- _Required work_
All of the data below should come back exactly as written, minus its images.
*** Records shown Section Begins ***
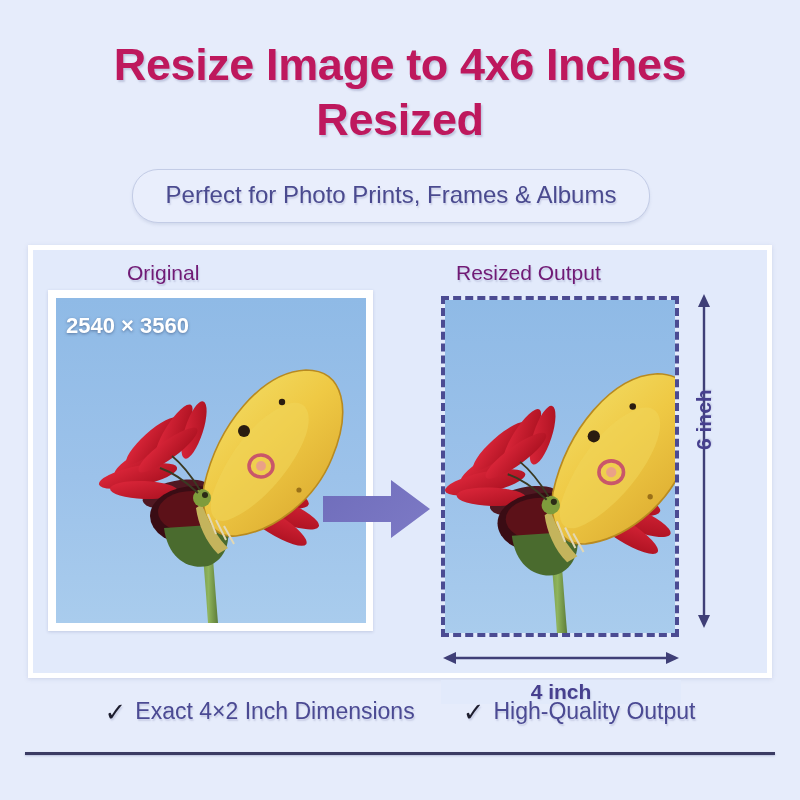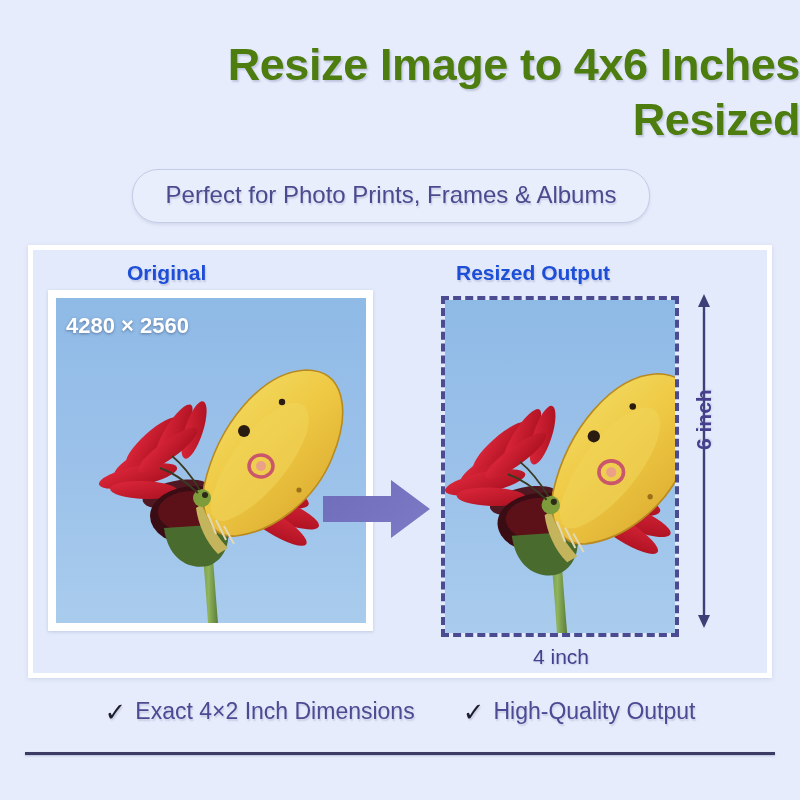--- a/index.html
+++ b/index.html
@@ -23,11 +23,11 @@
     top: 38px;
     left: 0;
     width: 800px;
-    text-align: right;
+    text-align: center;
     font-size: 45px;
     line-height: 1.22;
     font-weight: bold;
-    color: #4d7c0f;
+    color: #be185d;
     letter-spacing: -0.4px;
     text-shadow: 1.5px 2px 2px rgba(120,125,170,0.35);
   }

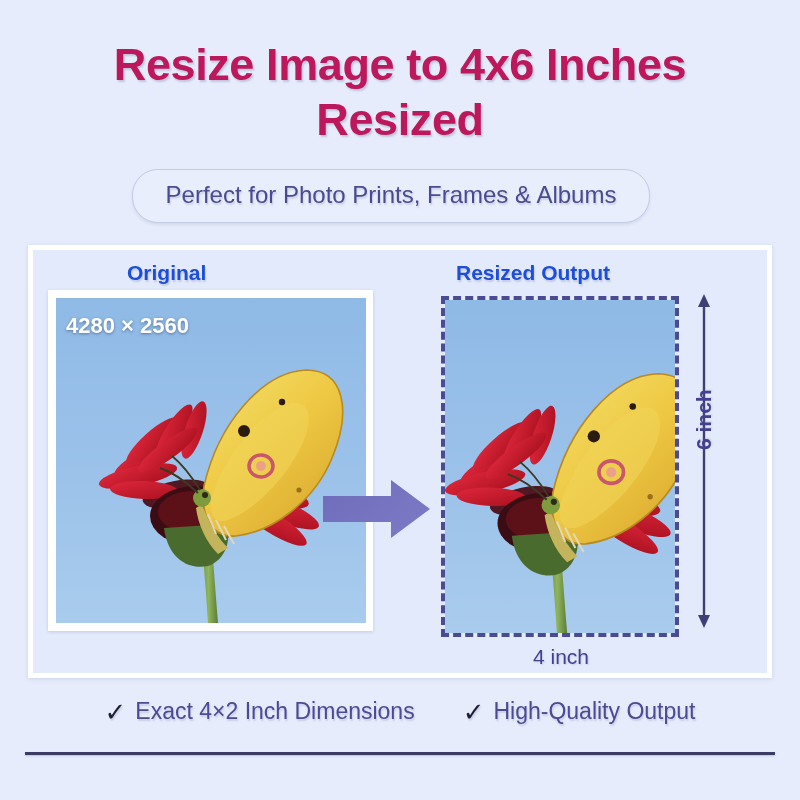--- a/index.html
+++ b/index.html
@@ -67,8 +67,8 @@
   .panel-label {
     position: absolute;
     font-size: 21px;
-    font-weight: bold;
-    color: #1d4ed8;
+    font-weight: normal;
+    color: #701a75;
     text-shadow: 1px 1.5px 1.5px rgba(125,130,175,0.3);
     white-space: nowrap;
   }

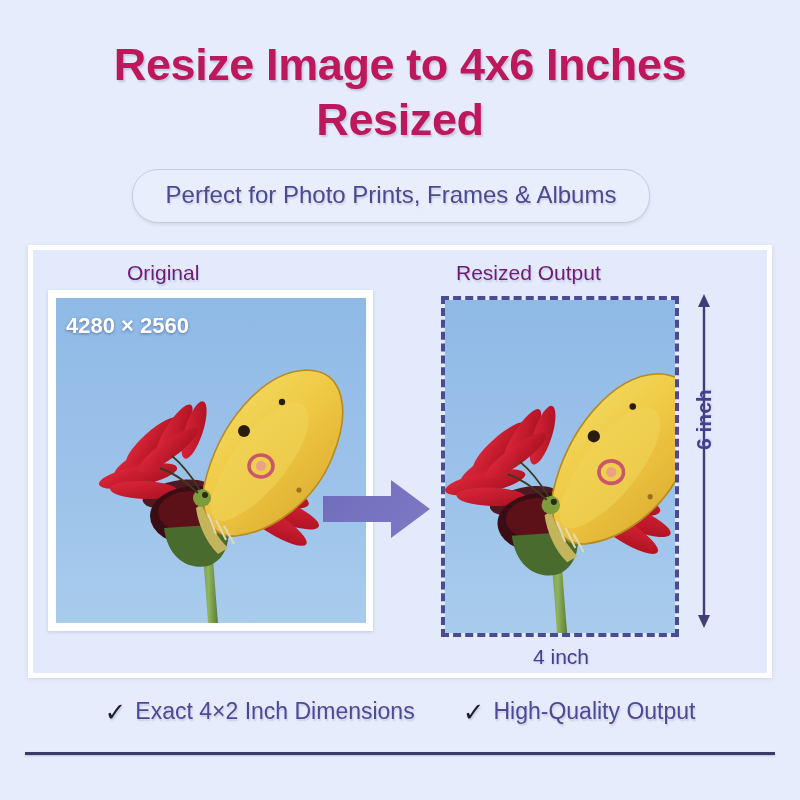--- a/index.html
+++ b/index.html
@@ -326,7 +326,7 @@
   </svg>
 </div>
 
-<div id="dimension-badge">4280 × 2560</div>
+<div id="dimension-badge">2540 × 3560</div>
 
 <div id="resized-box">
   <div id="resized-photo">

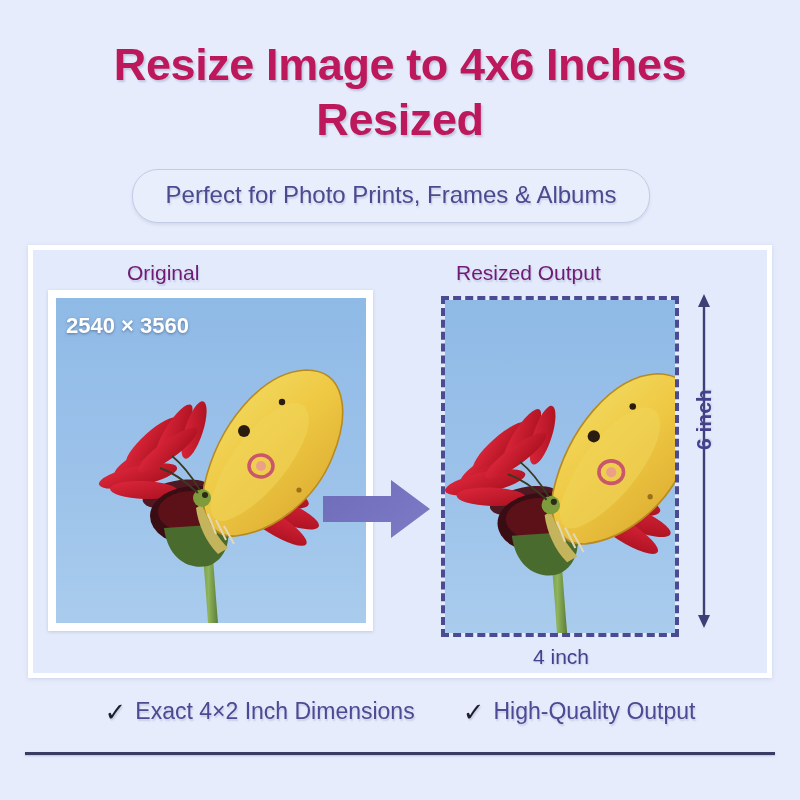--- a/index.html
+++ b/index.html
@@ -172,11 +172,11 @@
   #width-label {
     position: absolute;
     left: 441px;
-    top: 645px;
+    top: 680px;
     width: 240px;
     text-align: center;
     font-size: 21px;
-    font-weight: normal;
+    font-weight: bold;
     color: #463f8e;
     background: #e2eafb;
     padding: 0 6px;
*** Records shown Section Ends ***
- _Answer section_
--- a/index.html
+++ b/index.html
@@ -23,11 +23,11 @@
     top: 38px;
     left: 0;
     width: 800px;
-    text-align: right;
+    text-align: center;
     font-size: 45px;
     line-height: 1.22;
     font-weight: bold;
-    color: #4d7c0f;
+    color: #be185d;
     letter-spacing: -0.4px;
     text-shadow: 1.5px 2px 2px rgba(120,125,170,0.35);
   }

--- a/index.html
+++ b/index.html
@@ -67,8 +67,8 @@
   .panel-label {
     position: absolute;
     font-size: 21px;
-    font-weight: bold;
-    color: #1d4ed8;
+    font-weight: normal;
+    color: #701a75;
     text-shadow: 1px 1.5px 1.5px rgba(125,130,175,0.3);
     white-space: nowrap;
   }

--- a/index.html
+++ b/index.html
@@ -326,7 +326,7 @@
   </svg>
 </div>
 
-<div id="dimension-badge">4280 × 2560</div>
+<div id="dimension-badge">2540 × 3560</div>
 
 <div id="resized-box">
   <div id="resized-photo">

--- a/index.html
+++ b/index.html
@@ -172,11 +172,11 @@
   #width-label {
     position: absolute;
     left: 441px;
-    top: 645px;
+    top: 680px;
     width: 240px;
     text-align: center;
     font-size: 21px;
-    font-weight: normal;
+    font-weight: bold;
     color: #463f8e;
     background: #e2eafb;
     padding: 0 6px;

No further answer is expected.